(Exercise directions):
The expected result is a verbatim repetition of the lines from the start of the entries through the line containing "of men employed", with the pictures removed.

= = = = = = =

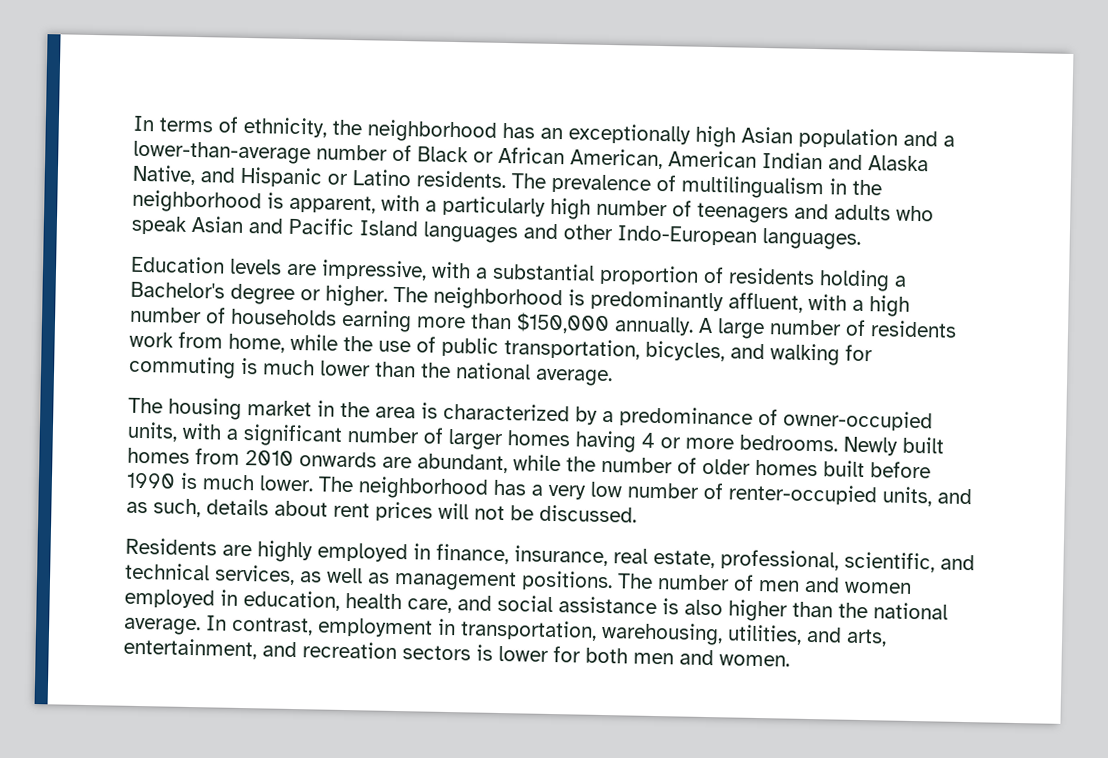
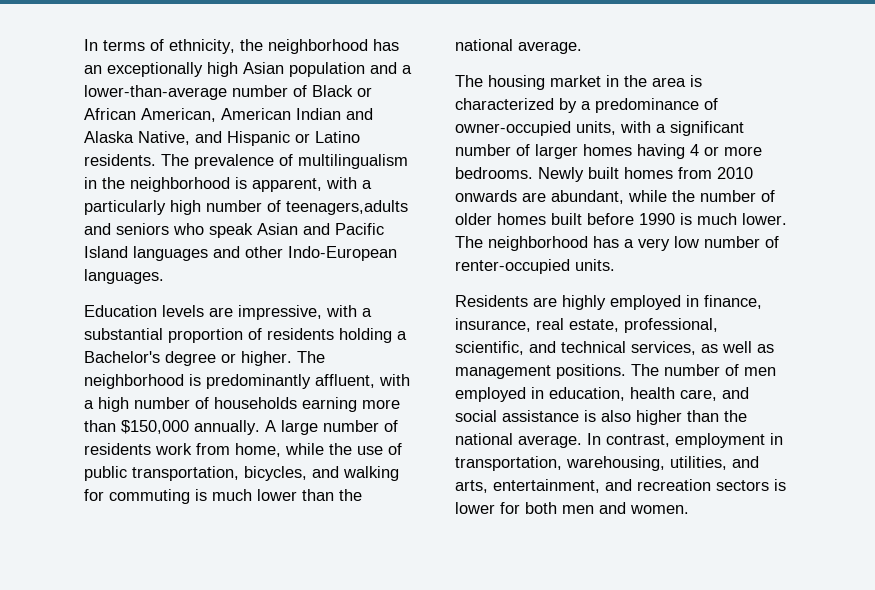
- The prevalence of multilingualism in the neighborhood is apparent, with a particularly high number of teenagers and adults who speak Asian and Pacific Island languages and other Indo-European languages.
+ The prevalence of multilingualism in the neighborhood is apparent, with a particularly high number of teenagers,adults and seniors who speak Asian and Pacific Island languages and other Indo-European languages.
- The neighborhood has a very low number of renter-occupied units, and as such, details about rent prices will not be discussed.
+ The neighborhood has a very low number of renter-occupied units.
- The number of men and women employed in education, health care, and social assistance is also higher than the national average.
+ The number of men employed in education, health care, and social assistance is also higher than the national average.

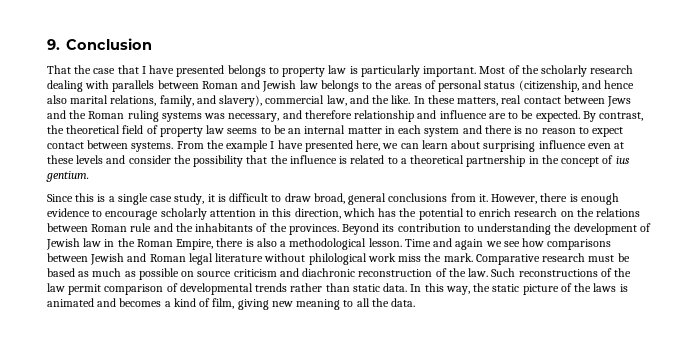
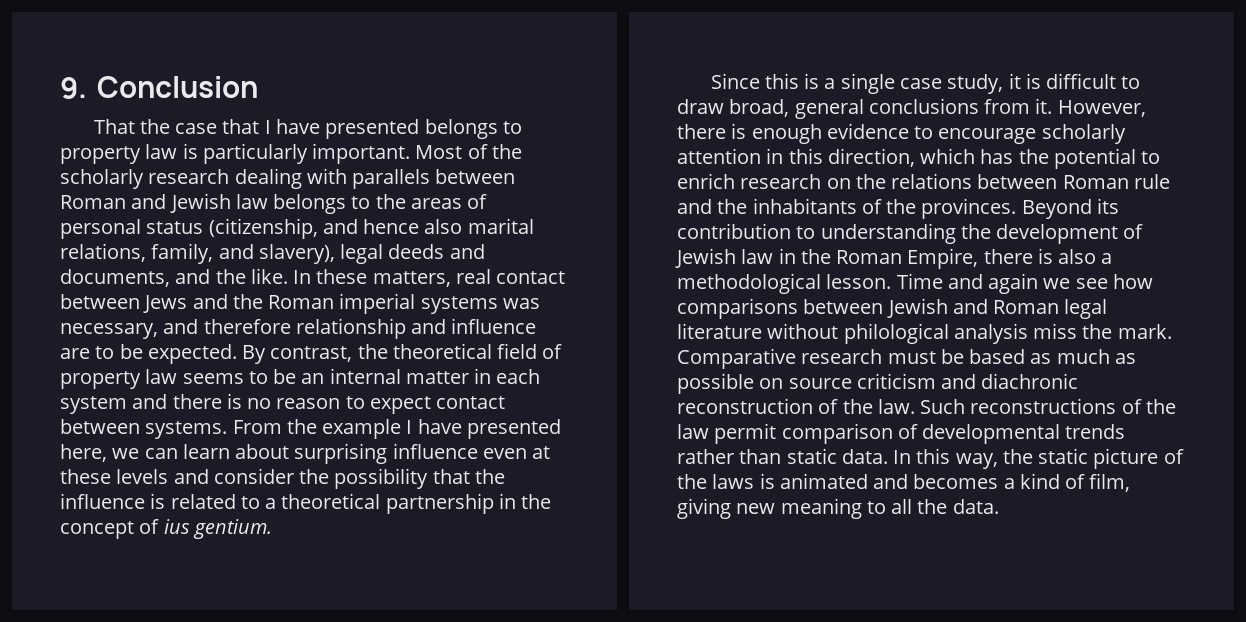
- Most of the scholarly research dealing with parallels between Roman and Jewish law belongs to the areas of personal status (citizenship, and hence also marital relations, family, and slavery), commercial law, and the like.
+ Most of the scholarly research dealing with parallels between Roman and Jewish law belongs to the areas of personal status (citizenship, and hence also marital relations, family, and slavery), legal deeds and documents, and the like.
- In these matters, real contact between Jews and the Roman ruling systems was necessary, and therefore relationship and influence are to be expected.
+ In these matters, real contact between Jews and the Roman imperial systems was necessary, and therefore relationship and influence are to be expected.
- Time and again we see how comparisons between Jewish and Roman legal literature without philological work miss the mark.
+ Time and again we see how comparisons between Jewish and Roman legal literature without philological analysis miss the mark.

= = = = = = =

(Result):
- The prevalence of multilingualism in the neighborhood is apparent, with a particularly high number of teenagers and adults who speak Asian and Pacific Island languages and other Indo-European languages.
+ The prevalence of multilingualism in the neighborhood is apparent, with a particularly high number of teenagers,adults and seniors who speak Asian and Pacific Island languages and other Indo-European languages.
- The neighborhood has a very low number of renter-occupied units, and as such, details about rent prices will not be discussed.
+ The neighborhood has a very low number of renter-occupied units.
- The number of men and women employed in education, health care, and social assistance is also higher than the national average.
+ The number of men employed in education, health care, and social assistance is also higher than the national average.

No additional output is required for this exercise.